Study material:
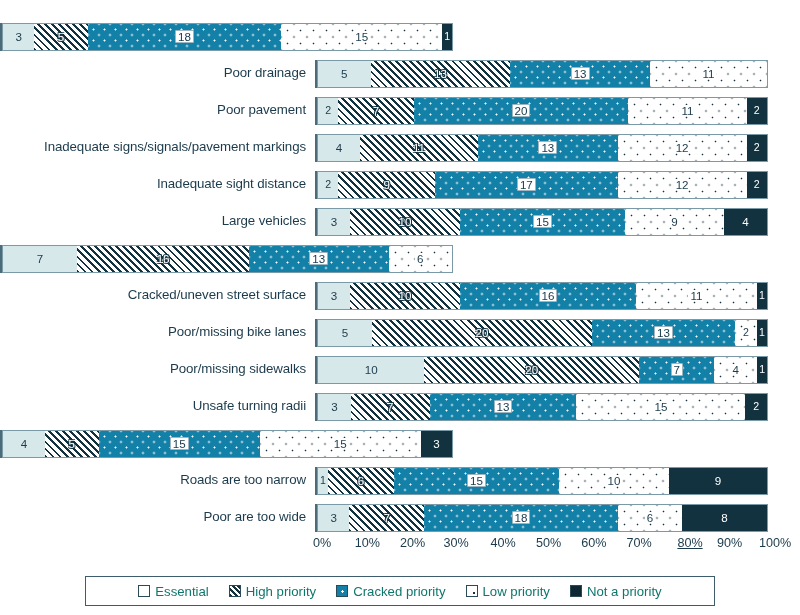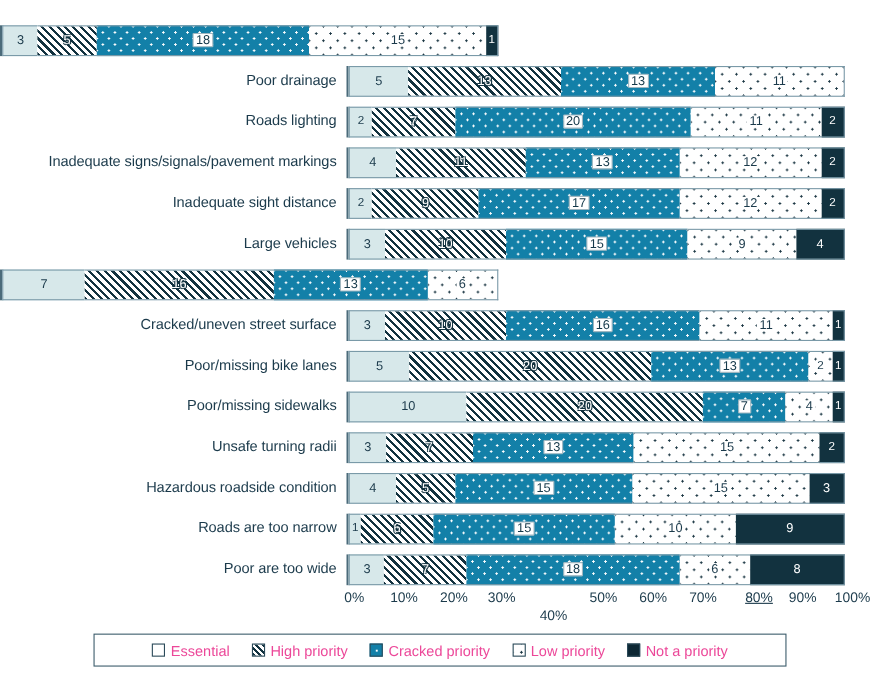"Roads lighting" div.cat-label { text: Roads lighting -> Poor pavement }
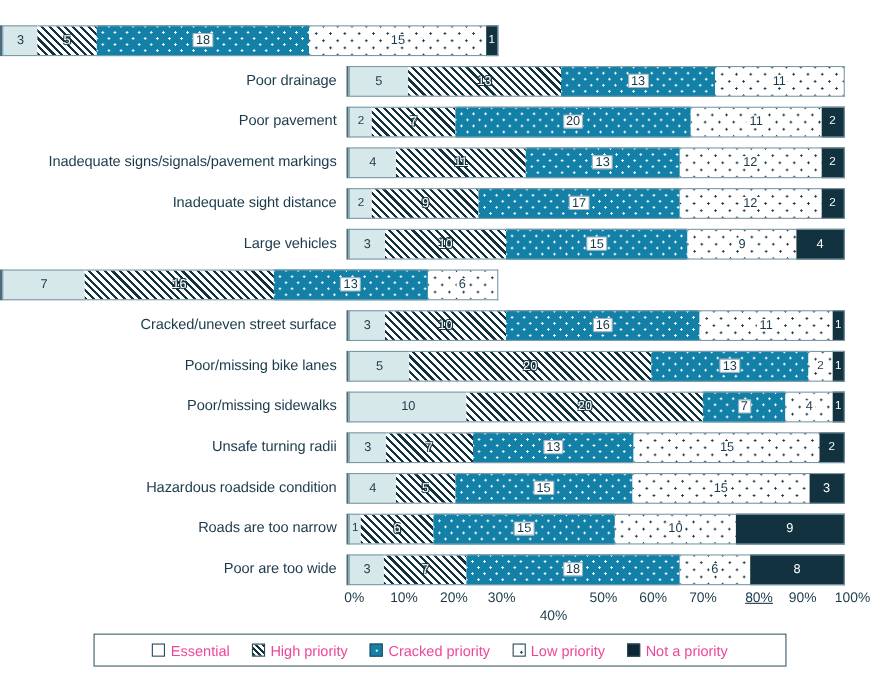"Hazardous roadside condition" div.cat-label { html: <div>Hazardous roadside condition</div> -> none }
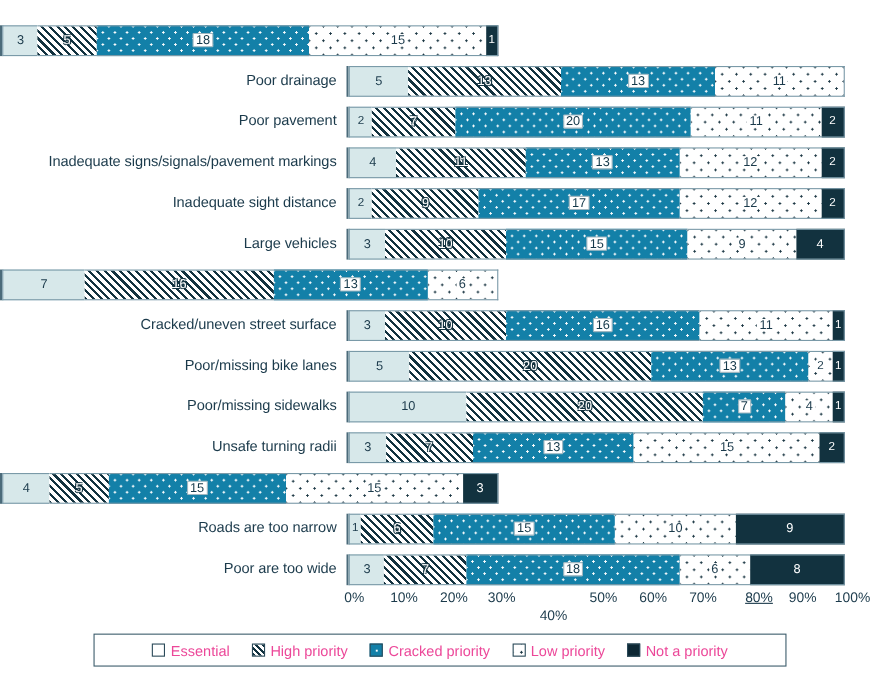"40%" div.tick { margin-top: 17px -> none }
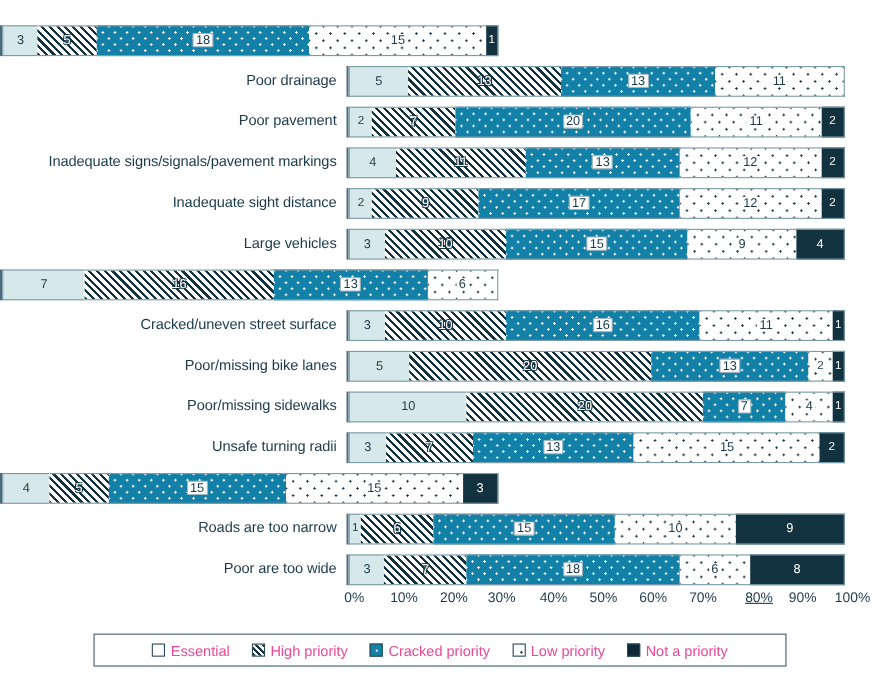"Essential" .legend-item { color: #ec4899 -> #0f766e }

--

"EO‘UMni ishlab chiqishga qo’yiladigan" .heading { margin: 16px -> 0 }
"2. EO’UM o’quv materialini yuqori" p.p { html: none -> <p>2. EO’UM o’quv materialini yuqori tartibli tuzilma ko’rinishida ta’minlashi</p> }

What you have to do: Output exactly the stretch of the listing that begins at the line containing "text: Roads lighting" and ends at the line containing "color: #ec4899 ->", both kept. Omit pictures and everything else.

Task output:
"Roads lighting" div.cat-label { text: Roads lighting -> Poor pavement }
"Hazardous roadside condition" div.cat-label { html: <div>Hazardous roadside condition</div> -> none }
"40%" div.tick { margin-top: 17px -> none }
"Essential" .legend-item { color: #ec4899 -> #0f766e }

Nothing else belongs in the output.